RE: Foreign Characters

Josh Canfield 12 Jan 2004 20:04:58 -0000

Java Strings are always encoded as UTF-16, the encoding (ISO-8859-1, UTF-8, 
etc) is used to decode byte[] data into Java's 2-byte, UTF-16 characters.


1) You are better off changing the xml processing instruction to use the 
correct encoding. You should be able to leave it blank, assuming that you are 
processing a java string. I suppose if for some reason you don't have control 
of the xml you could dump the string into a byte array using 
string.getBytes("ISO-8859-1") 
(http://java.sun.com/j2se/1.3/docs/api/java/lang/String.html#getBytes(java.lang.String)
 and build your StreamSource from a ByteArrayInputStream... there could be a 
better way, but that's what pops off the top of my head...

2) Using output method html I'm not sure how you would disable the generation 
of the character references.
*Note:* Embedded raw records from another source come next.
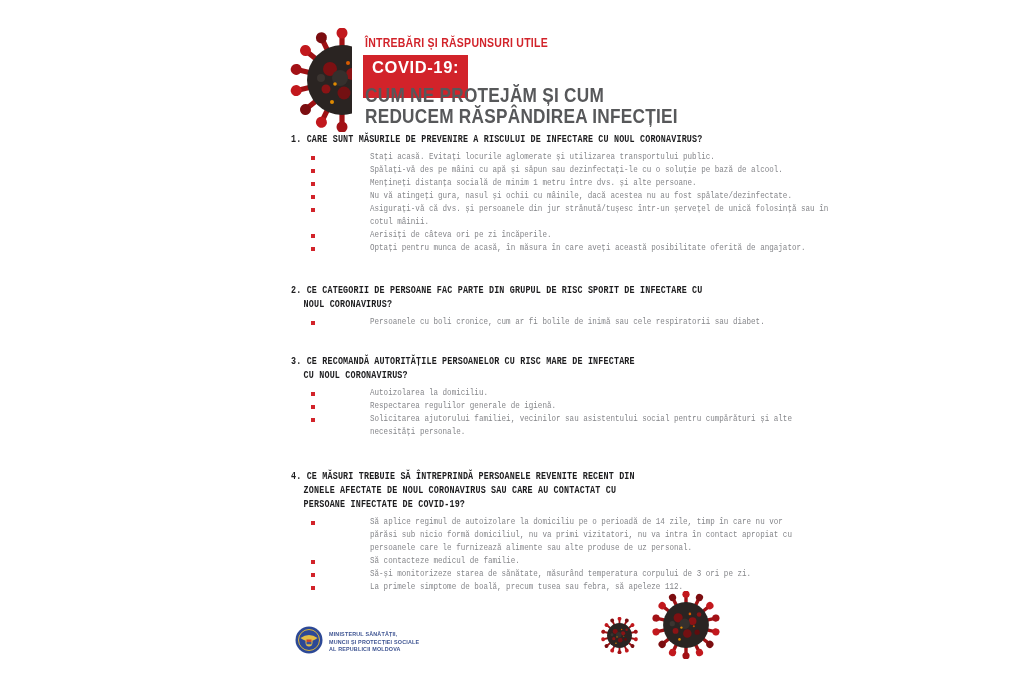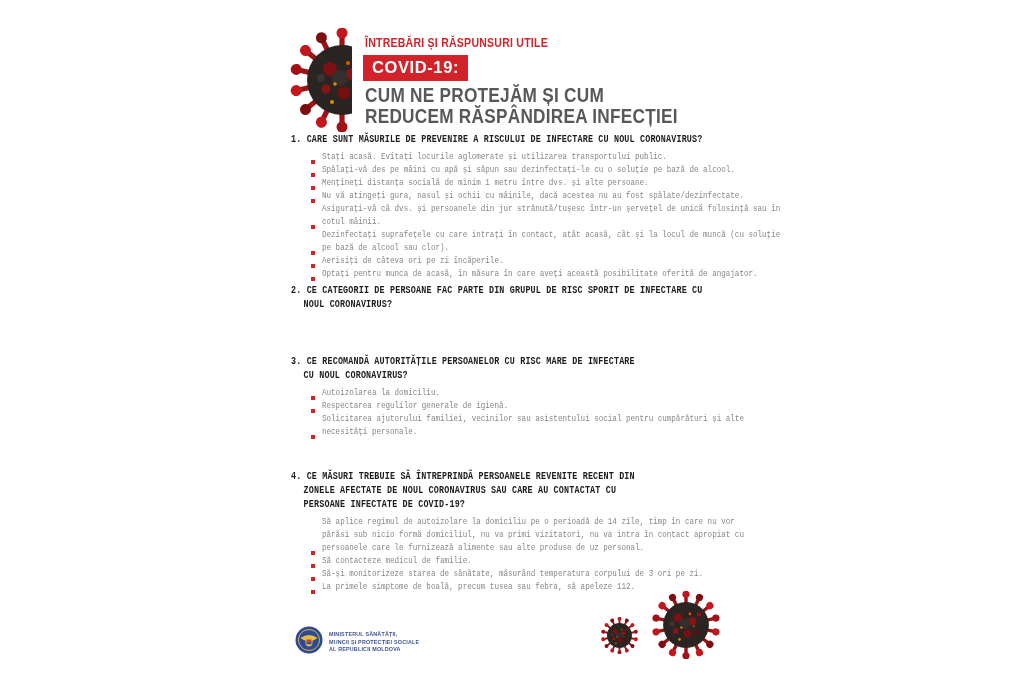"COVID-19:" .badge { padding: 3px 9px 4px 9px -> 3px 9px 21px 9px }
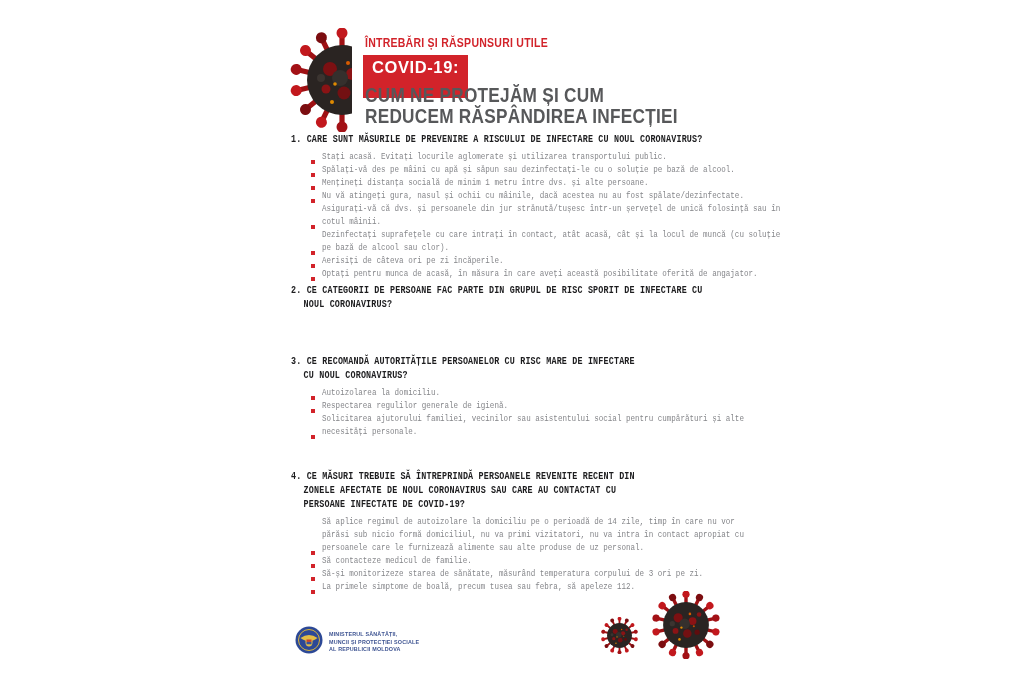"Stați acasă. Evitați locurile aglomerate" .bullet { align-items: flex-end -> flex-start; gap: none -> 48px }
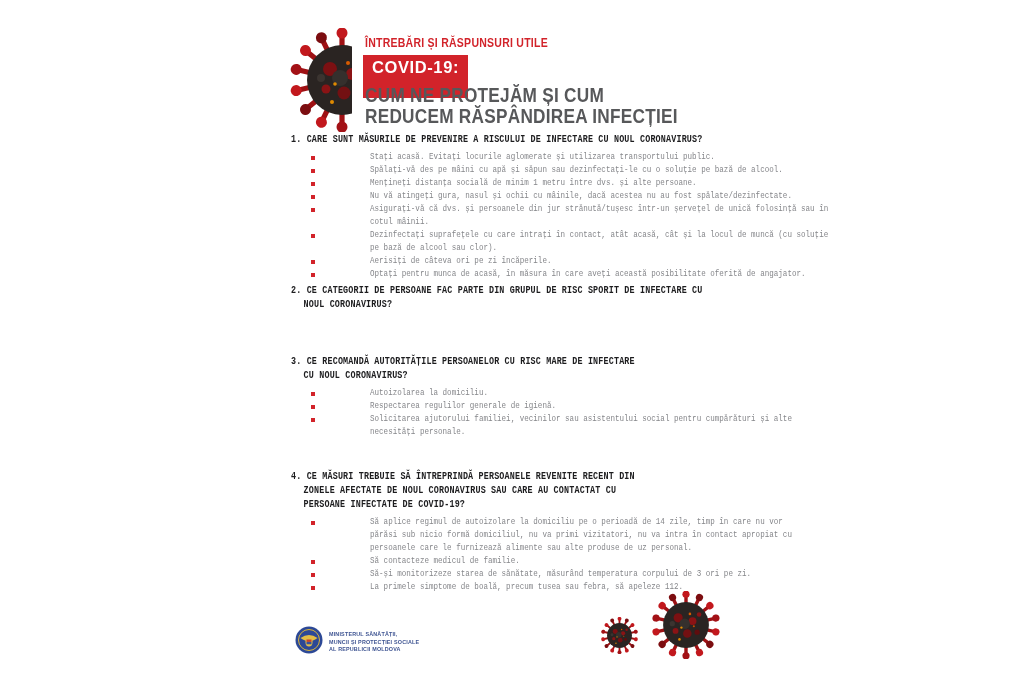"Dezinfectați suprafețele cu care intrați" div.bullet { html: <div> <span></span> <div> <div>Dezinfectați suprafețele cu care intrați în contact, atât acasă, cât și la locul de muncă (cu soluție</div> <div>pe bază de alcool sau clor).</div> </div> </div> -> none }
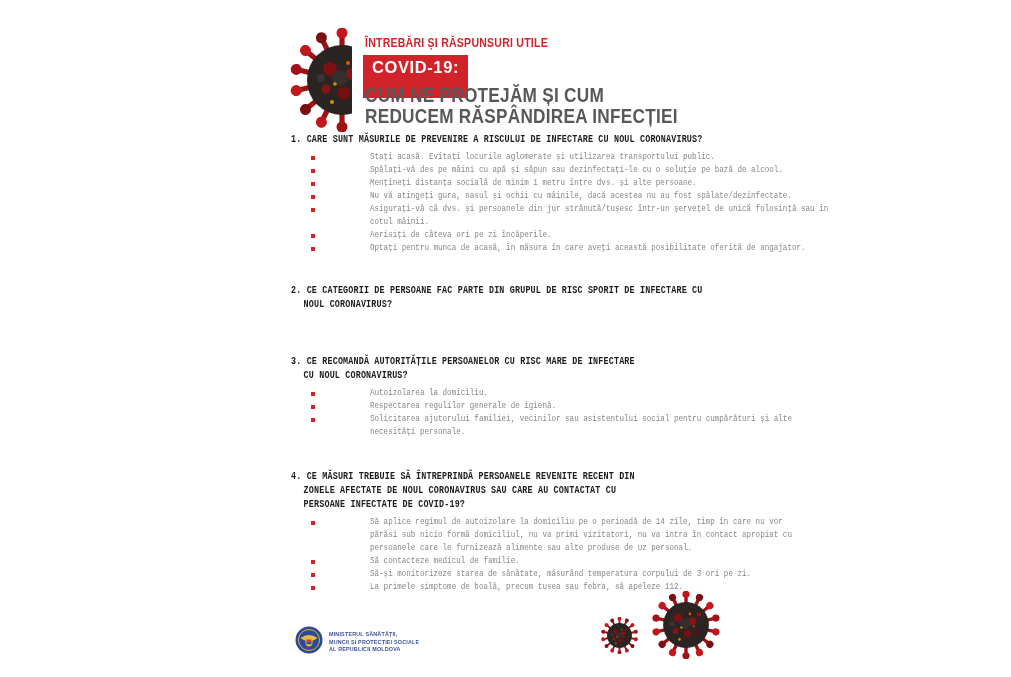"Persoanele cu boli cronice, cum" div.bullet { html: none -> <div> <span></span> <div> <div>Persoanele cu boli cronice, cum ar fi bolile de inimă sau cele respiratorii sau diabet.</div> </div> </div> }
Using output method xml you will get the actual 
characters, assuming they exist in the output encoding, otherwise you will get 
the character reference.

Hope this helps,
Josh


-----Original Message-----
From: George Pieri [mailto:[EMAIL PROTECTED]
Sent: Monday, January 12, 2004 6:32 AM
To: Josh Canfield
Subject: Foreign Characters



Thanks for your help!!!

I've found if I PHYSICALLY save the file as ISO-8589-1
it does the conversion correct .....&ntilde; &ecirc; &oacute; &ntilde;  &amp
changing the encoding in the processing instruction then has an effect.


1) Since our data is actually read from the database and not from a file is
there
   anyway to do the conversion on a java  "STRING" and make sure it is
ISO-8589-1
   format ?

2) When ISO-8589-1 escaping/conversion occurs it it possible that the
entities use the
   ACTUAL CHARACTER refence numberS and not the abbrev.....&#C3 instead of
&ntilde ?

   IE cannot can only resolve the character references within xml data
island so
   I'm trying to see if thats possible.


Thanks again for your assistance !!

George


Subject: Foreign characters
Date: Thu, 8 Jan 2004 13:05:10 -0800
From: Josh Canfield <[EMAIL PROTECTED]>


The first clue is that there are two characters references being created for
each extended character. That makes me believe that your input document is
being decoded using a single byte character set, when it is in fact encoded
with a character set that includes multiple byte characters.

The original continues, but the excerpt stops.